* _WORK ITEM_:
All lines ahead of the one containing "shipping: 0.00 -> 3.00" are to be left out; that line and each one after it, through the end of the records below, are to be duplicated exactly.

* _MATERIAL TO PROCESS_:

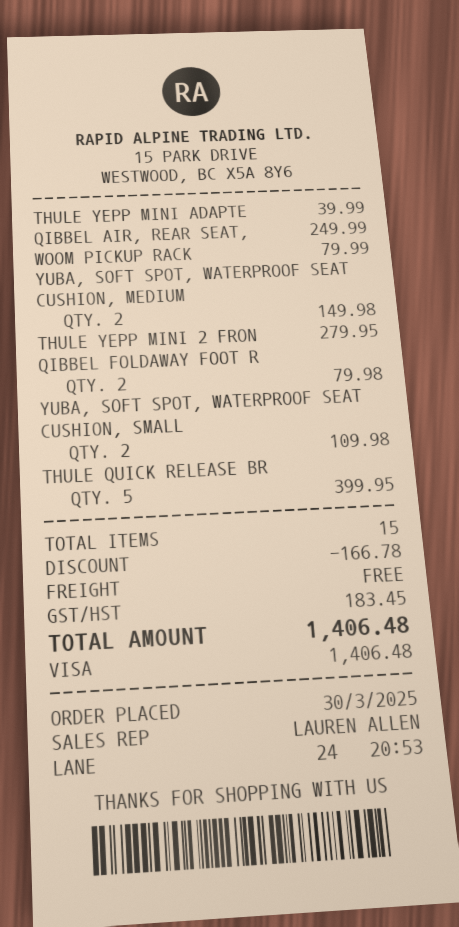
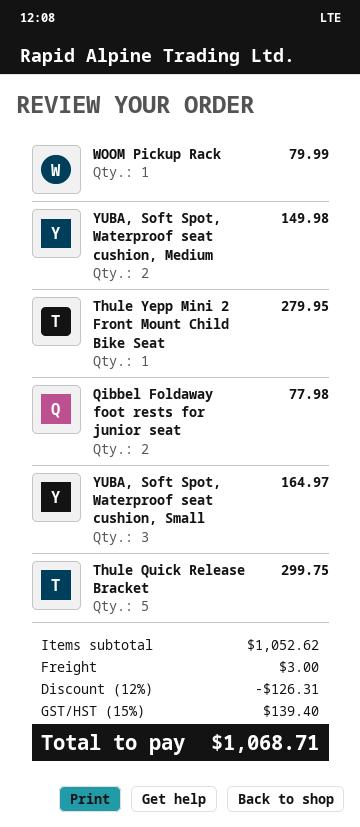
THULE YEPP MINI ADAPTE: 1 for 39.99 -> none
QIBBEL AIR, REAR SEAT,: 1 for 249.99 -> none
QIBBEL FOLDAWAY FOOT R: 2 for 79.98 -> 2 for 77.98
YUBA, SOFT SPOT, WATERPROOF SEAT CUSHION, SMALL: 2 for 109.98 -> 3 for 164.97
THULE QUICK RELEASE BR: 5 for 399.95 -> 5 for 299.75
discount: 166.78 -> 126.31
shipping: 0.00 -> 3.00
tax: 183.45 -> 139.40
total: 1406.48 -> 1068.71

* _TASK OUTPUT_:
shipping: 0.00 -> 3.00
tax: 183.45 -> 139.40
total: 1406.48 -> 1068.71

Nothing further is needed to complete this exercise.